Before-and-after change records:
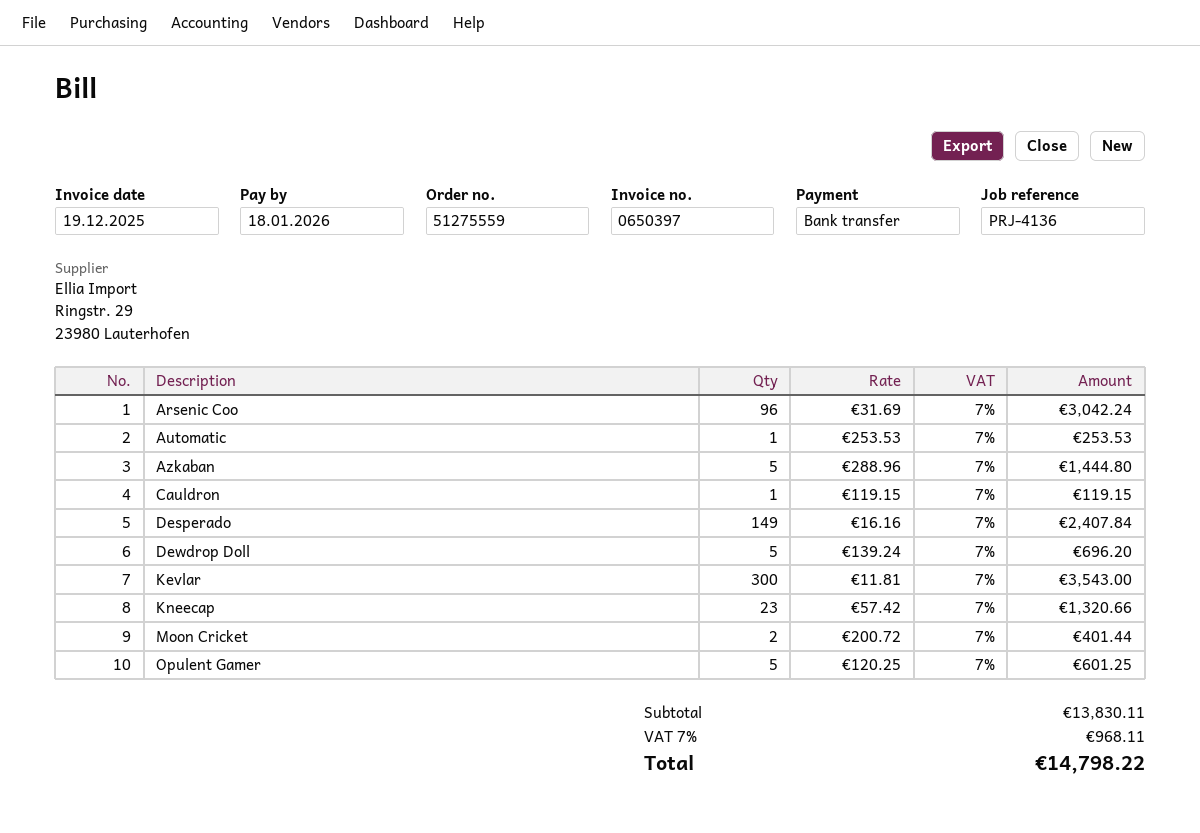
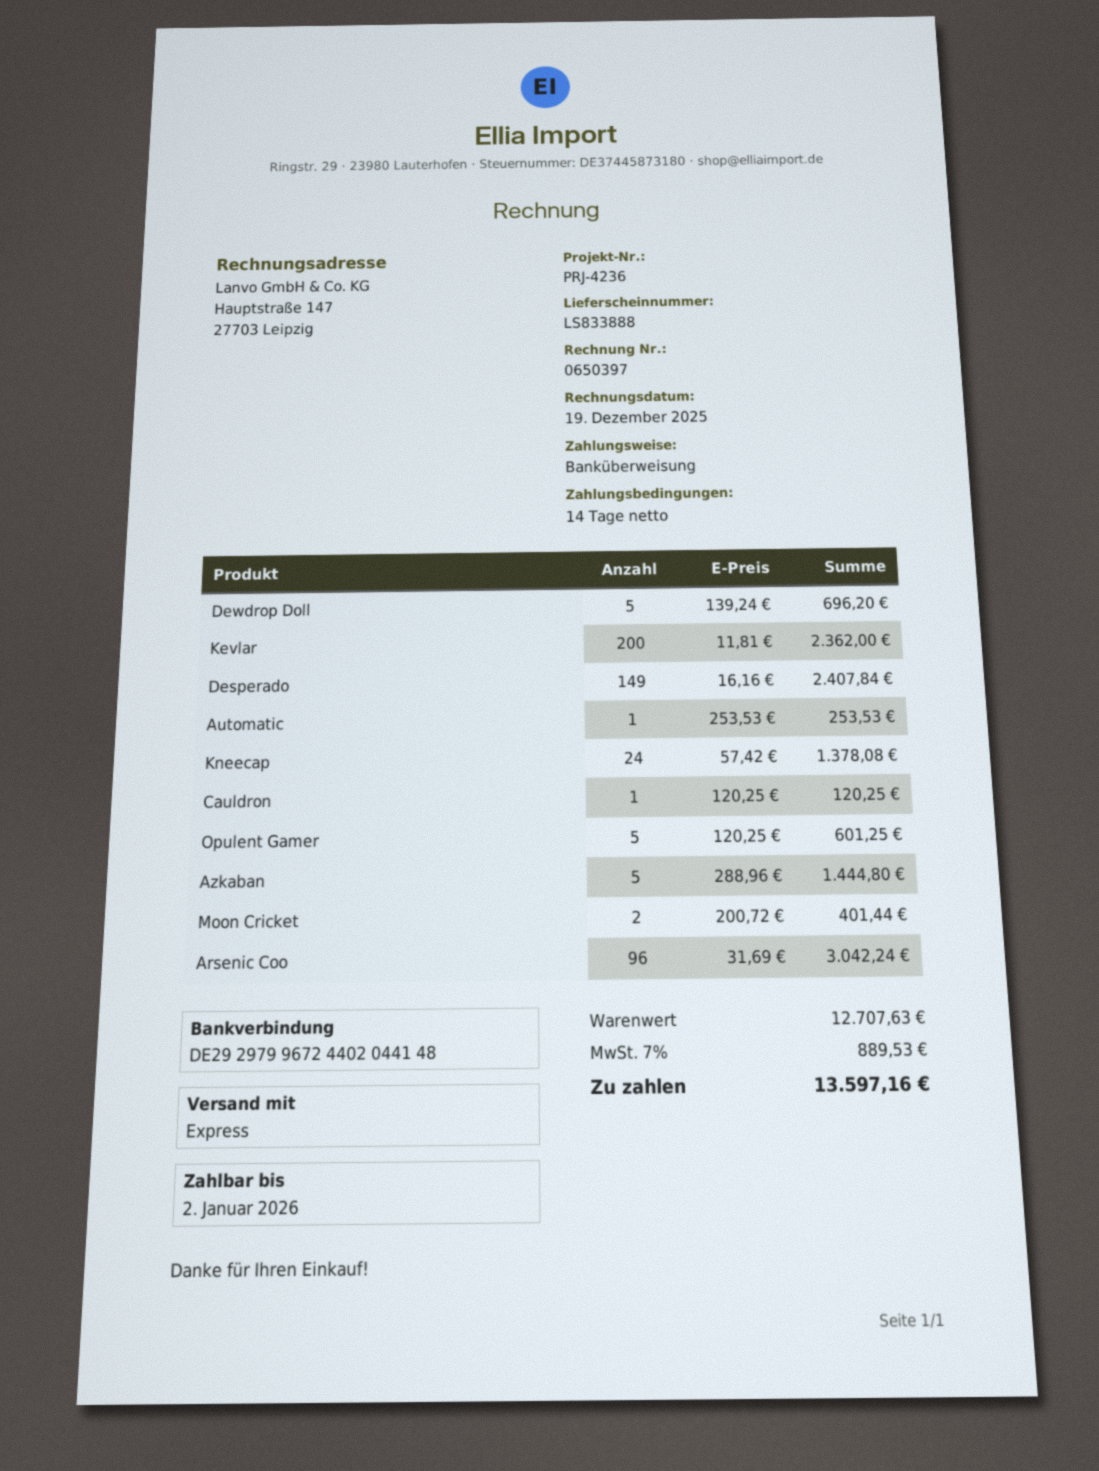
due date: 2026-01-18 -> 2026-01-02
reference: PRJ-4136 -> PRJ-4236
Cauldron: 1 x 119.15 = 119.15 -> 1 x 120.25 = 120.25
Kevlar: 300 x 11.81 = 3543.00 -> 200 x 11.81 = 2362.00
Kneecap: 23 x 57.42 = 1320.66 -> 24 x 57.42 = 1378.08
subtotal: 13830.11 -> 12707.63
tax: 7% = 968.11 -> 7% = 889.53
total: 14798.22 -> 13597.16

TASK REQUIREMENTS: Produce the data again character for character, with the images left out.

TASK ANSWER:
due date: 2026-01-18 -> 2026-01-02
reference: PRJ-4136 -> PRJ-4236
Cauldron: 1 x 119.15 = 119.15 -> 1 x 120.25 = 120.25
Kevlar: 300 x 11.81 = 3543.00 -> 200 x 11.81 = 2362.00
Kneecap: 23 x 57.42 = 1320.66 -> 24 x 57.42 = 1378.08
subtotal: 13830.11 -> 12707.63
tax: 7% = 968.11 -> 7% = 889.53
total: 14798.22 -> 13597.16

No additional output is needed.